O movimento é uma forma de reduzir o número de candidatos do governo nas eleições para o comando da Casa a ser realizadas no início de 2021.

O Planalto tem ouvido repetidos pedidos de recriação dos ministérios da Indústria e Comércio e da Previdência e Trabalho. As duas pastas foram extintas na promessa de Bolsonaro de enxugar a Esplanada e para dar poderes de “superministro” a Guedes.

Para a área da Indústria, o nome negociado é o do vice-presidente da Câmara, Marcos Pereira (SP), presidente do Republicanos, partido de dois dos filhos de Bolsonaro.

Pereira foi ministro da Indústria e Comércio até o final do governo de Michel Temer. Com a manobra, sairia da disputa da presidência da Casa legislativa e apoiaria outro candidato do governo.

Em outro movimento, o PTB tenta a recriação da pasta da Previdência e Trabalho, antes comandada pelo partido.

Entre os argumentos para a recriação, os partidos alegam que Paulo Guedes tem uma estrutura muito grande e não tem conseguido pilotar todas as áreas.
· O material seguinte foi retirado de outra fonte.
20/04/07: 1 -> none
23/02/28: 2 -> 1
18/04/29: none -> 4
Chegam a dizer que a crise no Instituto Nacional do Seguro Social (INSS) também é reflexo desta deficiência.

Recentemente, em outra investida dos partidos do Centrão sobre a pasta da Economia, o ministro Paulo Guedes chegou a afirmar que deixaria o governo se sua pasta fosse fatiada.
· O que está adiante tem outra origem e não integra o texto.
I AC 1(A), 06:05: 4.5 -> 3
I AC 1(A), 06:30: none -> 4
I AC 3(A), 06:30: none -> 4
Porém, atualmente, o ministro atravessa desgaste maior pelos embates sobre a criação de um novo programa social e a manutenção do teto de gastos. Bolsonaro também se aproximou mais dos líderes do Centrão, o que pesa na decisão.
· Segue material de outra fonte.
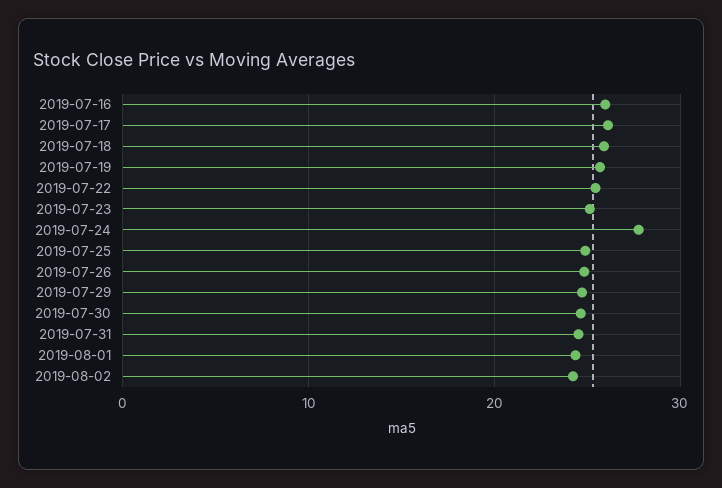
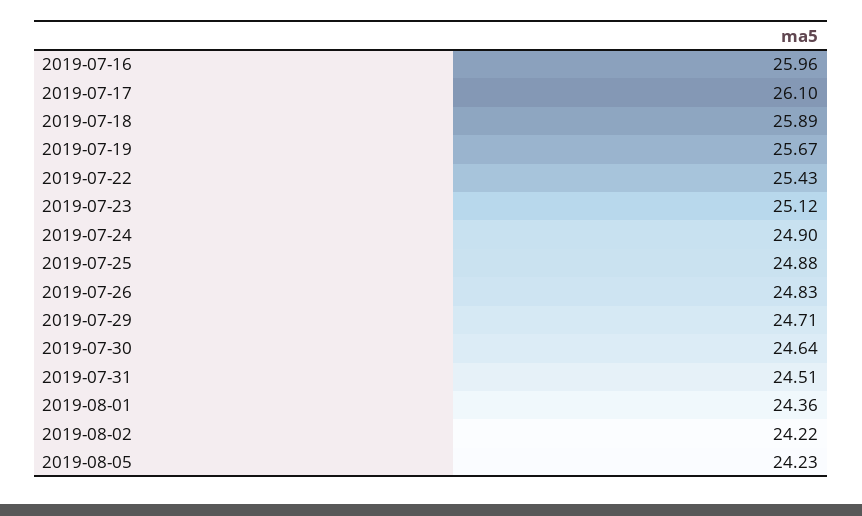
2019-07-24: 28 -> 24.9
2019-08-05: none -> 24.23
A redução de ministérios foi uma das promessas de campanha de Bolsonaro. Inicialmente, ele afirmava que reduziria o número de ministérios de 29 existentes no governo Temer para 15. Hoje, existem 23.

O último a ser criado foi o das Comunicações, onde foi nomeado o deputado Fábio Faria (PSD-RN). Apesar de ser de uma sigla do Centrão, o nome foi atribuído pelo presidente a uma cota pessoal.

Bolsonaro também já prometeu recriar o ministério da Segurança Pública, que hoje integra a pasta da Justiça.